„...letztlich ist der Mensch, als Folge oder Krönung der Evolution, nur in der Totalität der Erde begreifbar.“ (Leroi-Gourhan, Hand und Wort, S.22)

Freitag, 24. März 2023

Montaigne (1580/1998): Mit Beispielen „vollgepropft“

Zuletzt hatte ich in einem Text von Charlotte Bretschneider und dann im philosophischen Radio (WDR 5) in einer Sendung zu Montaigne (Jürgen Wiebicke mit dem Schriftsteller Nils Minkmar) viel Gutes über die „Essais“ (ca. 1580) gelesen und gehört. Ich selbst hatte schon mehrmals vergeblich versucht, die „Essais“ zu lesen. Ich brach die Lektüren immer wieder ab, weil ich nichts darin fand, was die Lektüre lohnte. Nichts, was das Changieren zwischen Bewunderung und Begeisterung für Montaignes Essays rechtfertigen würde.

Montaigne ist übrigens der erste, der das zugeben würde und tatsächlich in einem Vorwort selbst darauf hingewiesen hatte: „Ich selbst, Leser, bin also der Inhalt meines Buchs: Es gibt keinen vernünftigen Grund, daß du deine Muße auf einen so unbedeutenden, so nichtigen Gegenstand verwendest.“ (Essais (1998, S.5)

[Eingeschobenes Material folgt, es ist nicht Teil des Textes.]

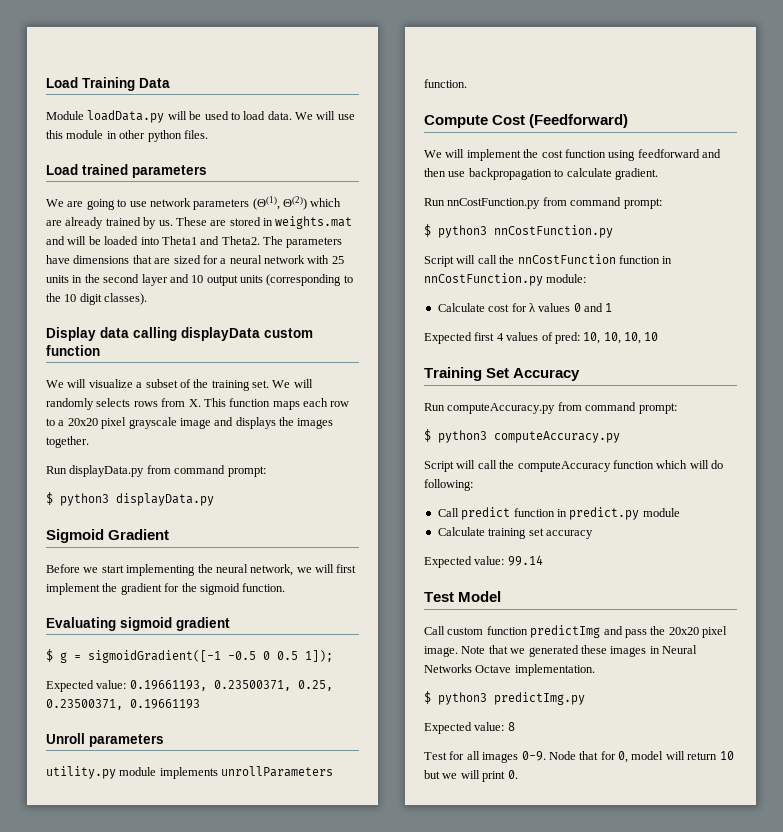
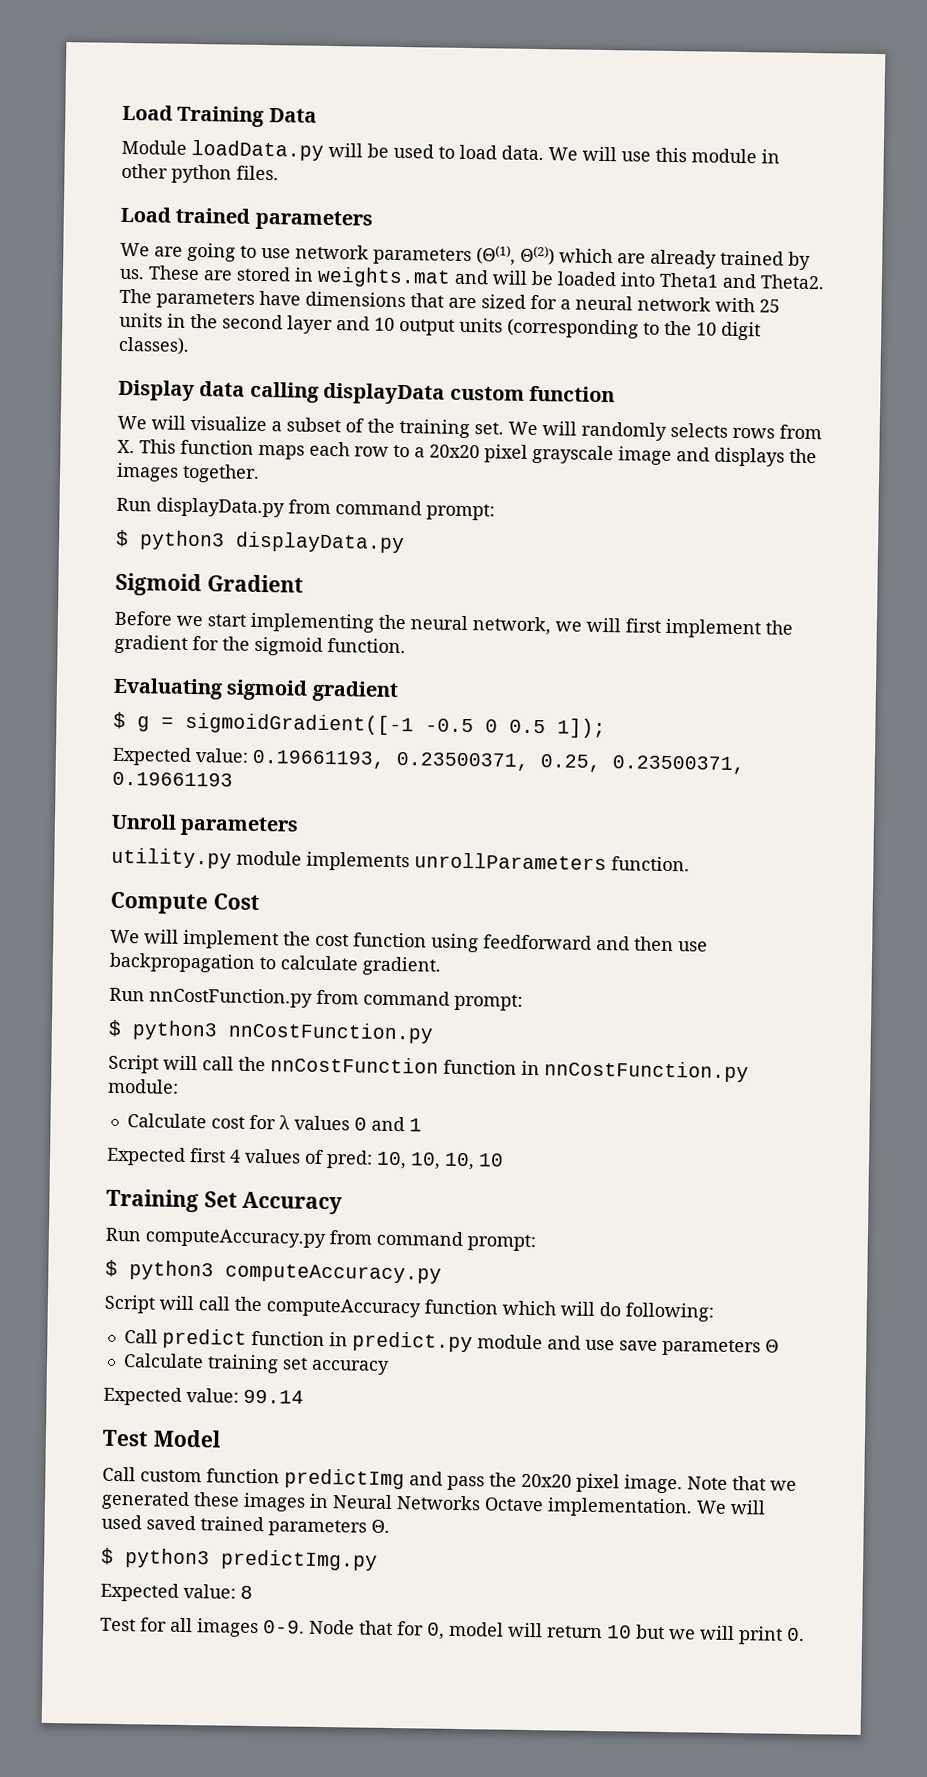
[529,114,629,128] (Feedforward) -> (260, 902) none
(680, 512) none -> [546,1335,779,1357] and use save parameters Θ
(595, 670) none -> [696,1499,766,1515] [101,1514,390,1537] We will used saved trained parameters Θ.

Dem widerspricht der Herausgeber im Nachwort meiner in der „Anderen Bibliothek“ erschienenen Ausgabe, indem er, sich mit dem „Leser“ verbündend, meint, wer beim Lesen der Essays bis zum Nachwort vorgedrungen sei, habe Montaignes negative Selbstbeurteilung, zu Recht, widerlegt. (Vgl. Essais (1998), S.569).

Dem möchte ich entschieden widersprechen: Montaigne hat unbedingt Recht! Es lohnt sich nicht.

Seine Texte strotzen von Belanglosigkeit und Binsenwahrheiten, auf jeder Seite durchsetzt von gereimten Nichtigkeiten und vollgestopft mit absurden Beispielen, die wenig bis nichts zum jeweiligen Thema beitragen, und das Wenige, das sie vielleicht doch beitragen, so oft in zahllos weiteren Beispielen widerkäuen, bis von den meist nur dürftigen Einsichten nichts mehr übrig ist. Montaigne schreckt nicht mal vor schlechten Witzen zurück. So heißt es ‒ begleitet von gereimtem Schwachsinn ‒ im 34. Essay über das Wirken der Glücksgöttin Fortuna, die oft gegen die Absicht der Menschen Gutes bewirkt: „Und hätte jener Mann in der Antike, der einen Stein auf einen Hund warf, aber seine Schwiegermutter traf und tötete, nicht mit Recht den Vers ,Fortuna hat, das lob ich mir, oft eine beßre Hand als wir‛ zitieren können?“ (Essais (1998), S.118, Sp.1)

Immerhin gesteht Montaigne selbst, daß er es mit seinen Beispielen, „mit denen ich meinen Text vollpfropfe“, übertreibt. (Vgl. Essais (1998), S.49) ‒ Wenn Montaigne in der Selbstanklage sogar so weit geht, seine „Essais“ als Grotesken zu bezeichnen (vgl. Essais (1998), S.99, Sp.1): ich bin der Letzte, ihm da zu widersprechen.

Man könnte ja damit leben, wenn viele dieser Beispiele nur nicht so entsetzlich peinlich wären und wenn sie nicht mit diesen gereimten Nichtigkeiten durchsetzt wären. Und leider ist Montaigne dann schließlich doch noch stolz auf seine Schreibe und glaubt, seine Beispiele leisteten mehr, als nur die wenigen Gedanken in seinem Buch, die es wert wären, für sich zu stehen, in den Hintergrund zu drängen: „Oft tragen sie (die Beispielgeschichten) über ihre (nur vage) Beziehung zu meinem Thema hinaus den Keim zu vielschichtigeren und gewagteren Überlegungen in sich und lassen sowohl für mich, der ich mich nicht weiter hierüber äußern will, als auch für jene, die sich auf meine Denkweise einzustimmen vermögen, einen feineren Unterton mitschwingen.“ (Essais (1998), S.130, 2.Sp.; Klammern von mir)

Nach diesem ,feinen Unterton‛ müßte das Opfer seiner Spottlust, jene bedauernswerte Schwiegermutter, wohl lange suchen.

Gleichwohl werde ich jetzt meine Lektüre nicht wieder abbrechen. Demnächst also mehr.